A mother's brain tumour went undetected for up to a decade after she dismissed her symptoms as the stress of raising a young family.

Emily Corrigan, 32, battled extreme fatigue, dizziness and headaches for years.

The mother-of-four, of Milton Keynes, was rushed to hospital when her partner Stewart Wilson, 42, saw her having a seizure in July 2015. 

Ms Corrigan was diagnosed with an astrocytoma tumour the size of an orange, which doctors believe had been growing for up to 10 years. 

After undergoing surgery to remove the growth, things seemed to be looking up. However, a routine check-up in October last year revealed the mass had returned. 

Ms Corrigan went under the knife again and endured 30 rounds of radiotherapy. She is on chemo to help her beat the disease.

Speaking of her symptoms, Ms Corrigan said: 'I was getting terrible flashing pains in my head and was very tired. 

'I had four young children and just dismissed the symptoms to being busy running around after them.  

'In hindsight there were definite signs. I was far more tired than most mum's I know but time and time again I just put it down to being a busy mum.

'I'd be up early with my kids from the crack of dawn until late at night so I never thought anything of it.' 

Ms Corrigan finally decided to see her GP over her headaches and fatigue in 2014. 

'I put on weight, and had no energy and felt lethargic all the time,' she said.

With an MRI booked, she cancelled the scan after convincing herself she was wasting everyone's time.

'If I'd gone then and had that MRI the tumour would have been found and something could have been done about it earlier,' Ms Corrigan said. 

She was later found having a seizure in the middle of the night, which led to her being diagnosed with a 4.2x4.5cm (1.6x1.7inch) brain tumour. 

After being rushed to hospital, she was put in a medically-induced coma and had surgery to remove the growth, according to her GoFundMe page. 

Doctors estimated the mass had been growing for between seven and 10 years.

The operation was a success, with Ms Corrigan returning to her job as a school office secretary.

However, during a routine check-up at the end of last year, she was told her growth had returned. 

Three days before her second bout of surgery in January, Ms Corrigan had another seizure and was found lying on the floor of her bathroom by her eldest child Sonny.

The operation went ahead regardless, with Ms Corrigan also enduring 30 sessions of radiotherapy.
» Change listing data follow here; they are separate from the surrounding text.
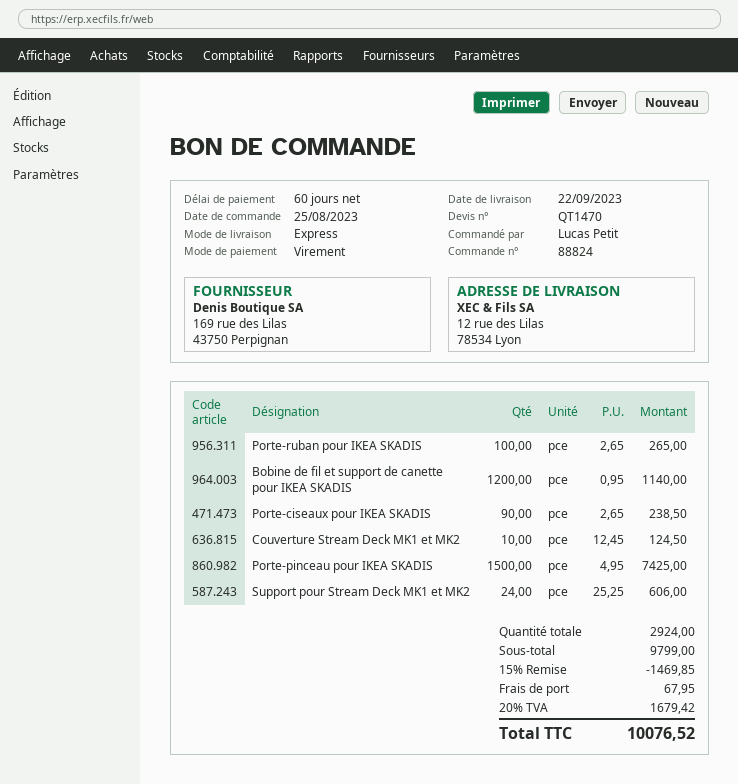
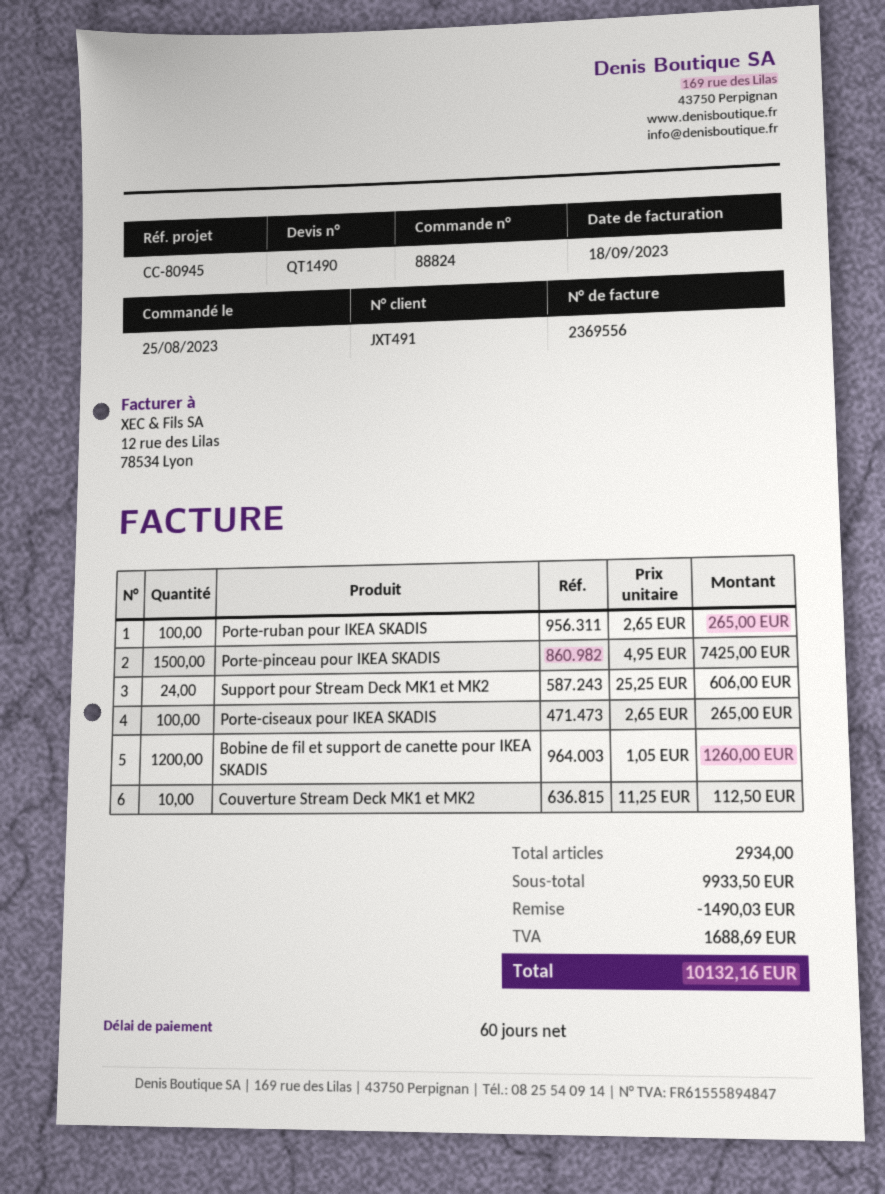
quote number: QT1470 -> QT1490
Bobine de fil et support de canette pour IKEA SKADIS: 1200 x 0.95 = 1140.00 -> 1200 x 1.05 = 1260.00
Porte-ciseaux pour IKEA SKADIS: 90 x 2.65 = 238.50 -> 100 x 2.65 = 265.00
Couverture Stream Deck MK1 et MK2: 10 x 12.45 = 124.50 -> 10 x 11.25 = 112.50
total quantity: 2924 -> 2934
subtotal: 9799.00 -> 9933.50
discount: 1469.85 -> 1490.03
shipping: 67.95 -> none
tax: 1679.42 -> 1688.69
total: 10076.52 -> 10132.16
She started chemo last month.  

'It's been so hard and has taken such a huge toll on us all,' she said.

'I've been able to manage with the kids as best as I can but the surgery and treatment has taken any energy out of me.

'The kids have been great but it can be difficult at times when I explain to them what's happening to me.' 

Ms Corrigan is speaking out to warn others not to dismiss extreme fatigue. 

Her friends are fundraising £2,000 ($2,418) to help her make ends meet while she recovers.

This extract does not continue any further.